Monday, Mar. 05, 1928

In Colorado

Colorado's I. W. W. coal strike, current since October, ended last week. Wobbly Tom Connors, strike chief, announced that a statewide ballot (the second one cast within a month) was 88% in favor of returning to work. Another Wobbly leader gave the reason: "The slack season is upon us. It is foolish to strike when the bosses can meet the demand for coal by keeping a few scabs at work."

Both sides claimed victory, though the specific points at issue during the strike still awaited judgment by the Industrial Commission. The I. W. W. pointed to the perfection of an organization through which Colorado miners can exact higher wages when the slack season ends. Also, a Federal court decision in the strike's closing days restored to the strikers the right of habeas corpus, unconstitutionally denied them when Governor William H. Adams declared parts of Colorado to be in a "state of insurrection" (TIME, Dec. 5)
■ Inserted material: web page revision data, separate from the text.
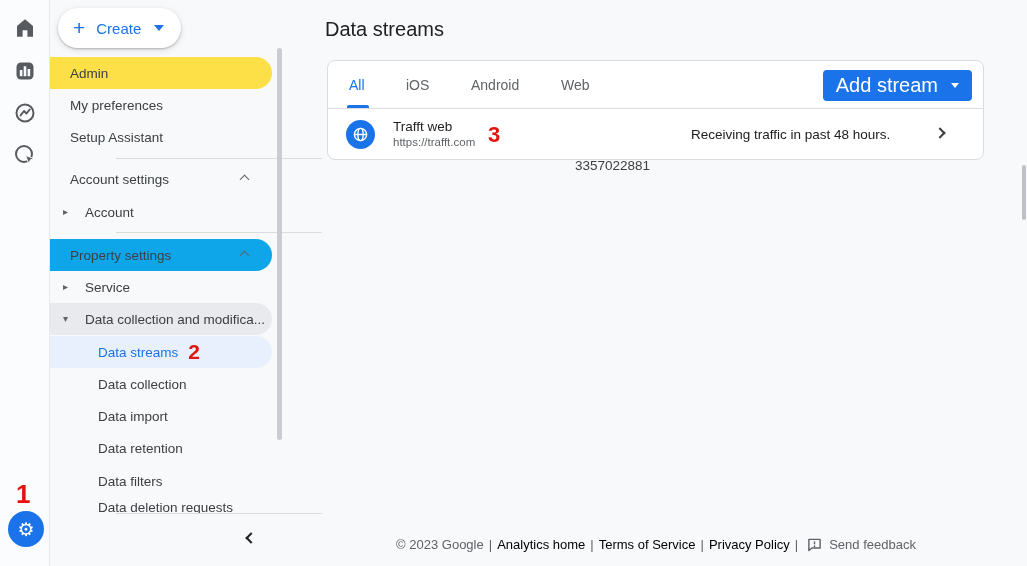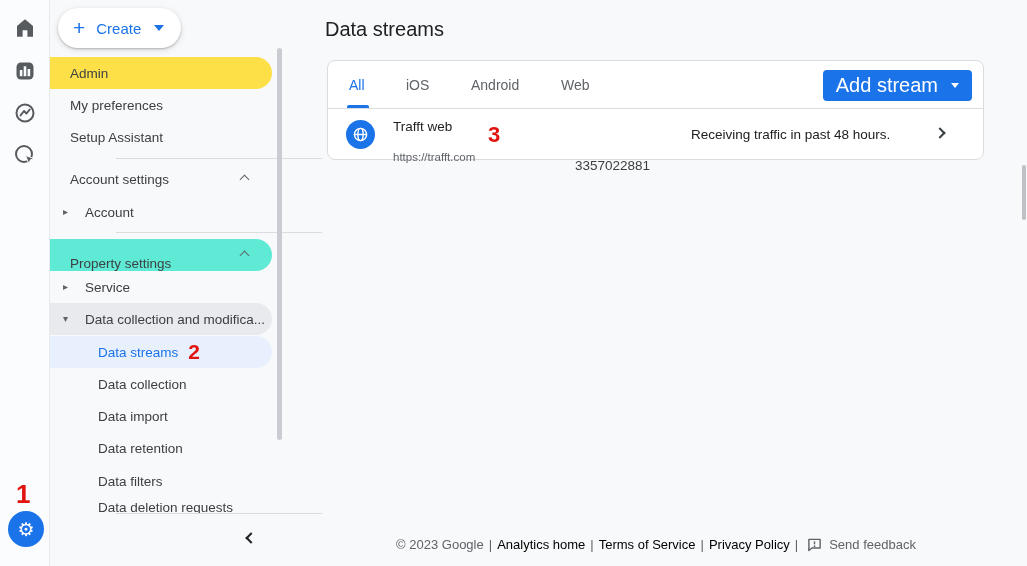"https://trafft.com" .stream-url { margin-top: 17px -> 2px }
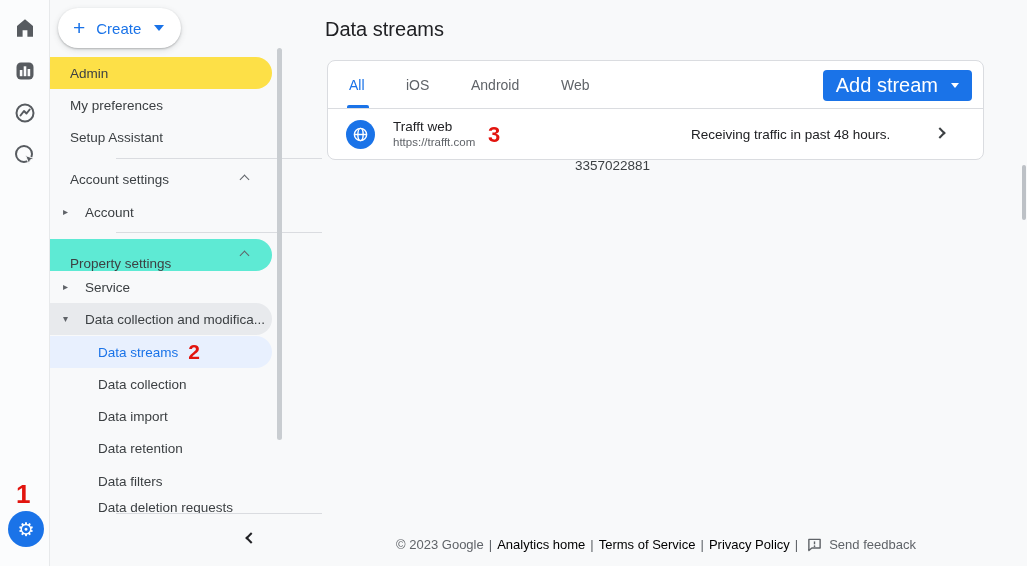"Property settings" .pill-gray2 { align-items: flex-end -> none; background: #5eead4 -> #0ea5e9 }
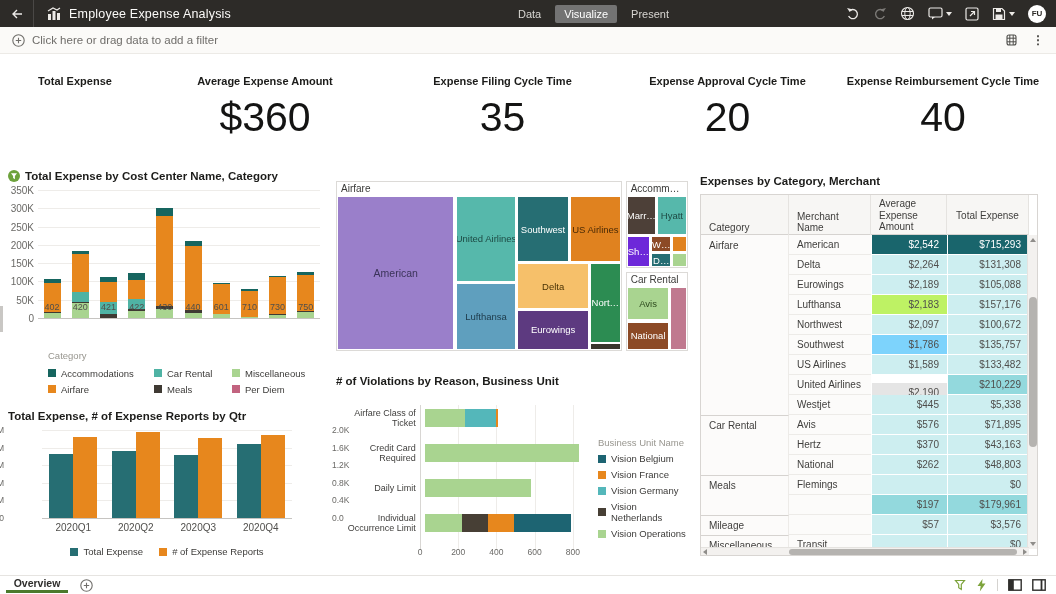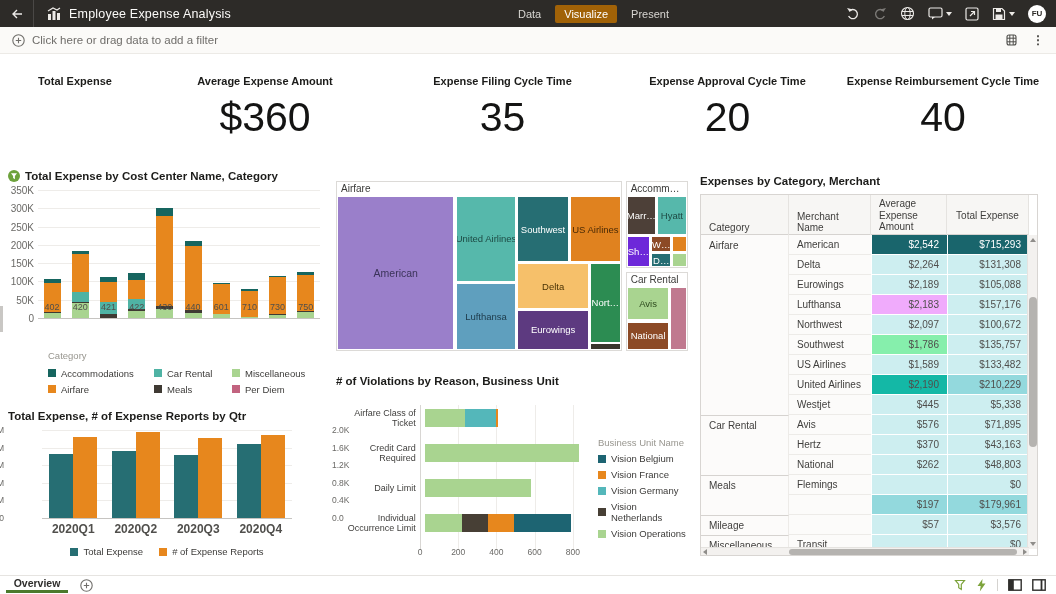"Visualize" .mode-tab.active { background: #a16207 -> #737373 }
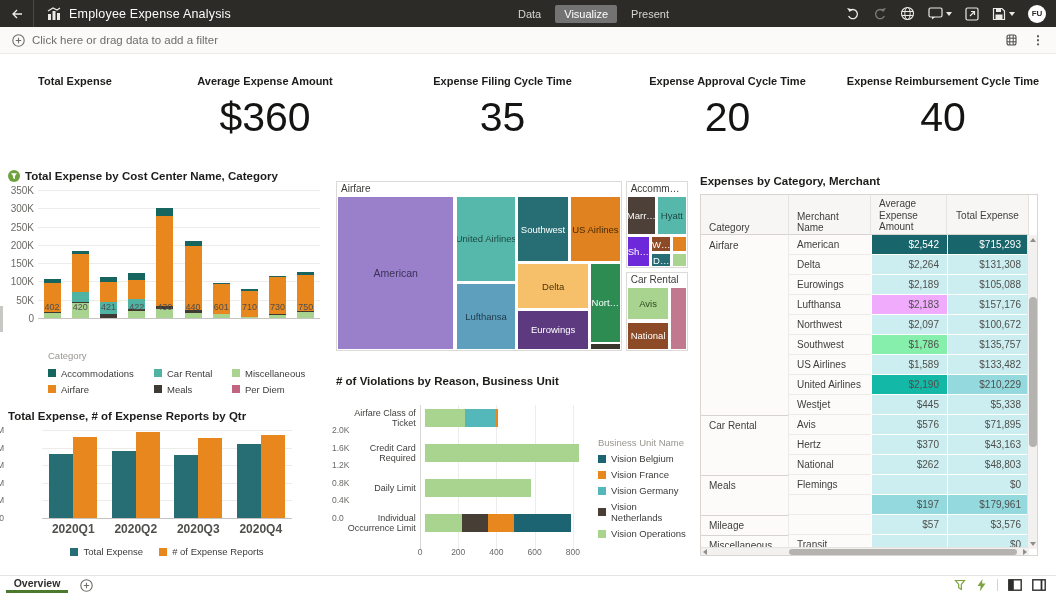"$2,183" div.tcell { background: #f0abfc -> #bef264 }
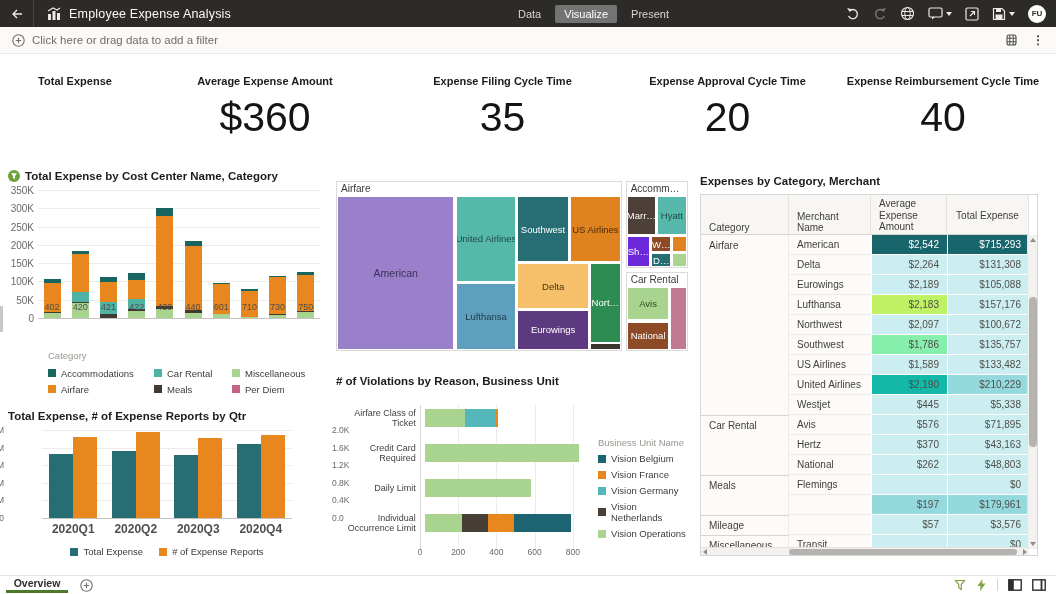"$1,786" div.tcell { background: #86efac -> #7dd3fc }
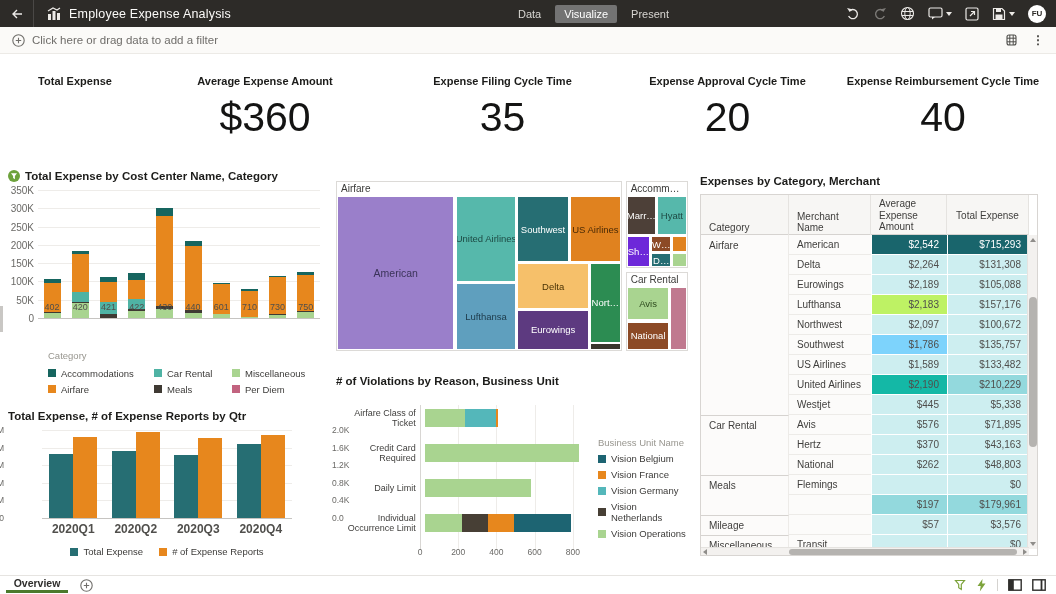"$2,190" div.tcell { background: #14b8a6 -> #e5e5e5; margin-top: none -> 8px }
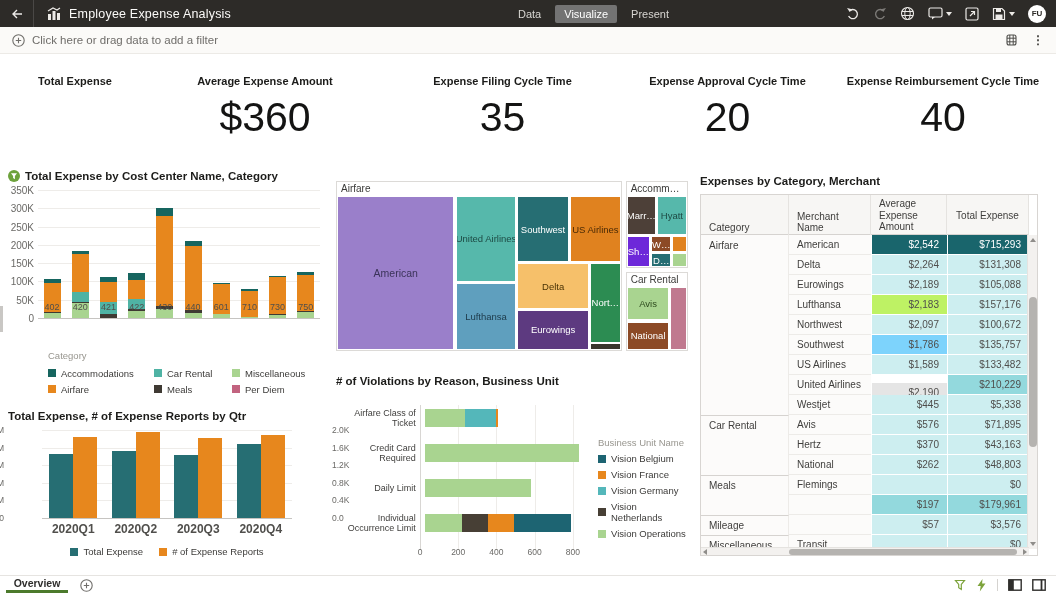"2020Q1" .c2-xlab { font-size: 12px -> 10px; font-weight: bold -> none }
Colorado operators maintained that the strikers' morale had been undermined by loss of pay and the introduction of many new workers unsympathetic towards the I. W. W. But the largest operator, President J. F. Welborn of the Colorado Fuel & Iron Co., frankly admitted the injury done his own interests when he estimated that the four-month disturbance had cost Labor $3,000,000, railroads $4,000,000, affiliated industries $1,000,000 and Colorado's operators $10,000,000, not to mention markets which it would take years to recapture.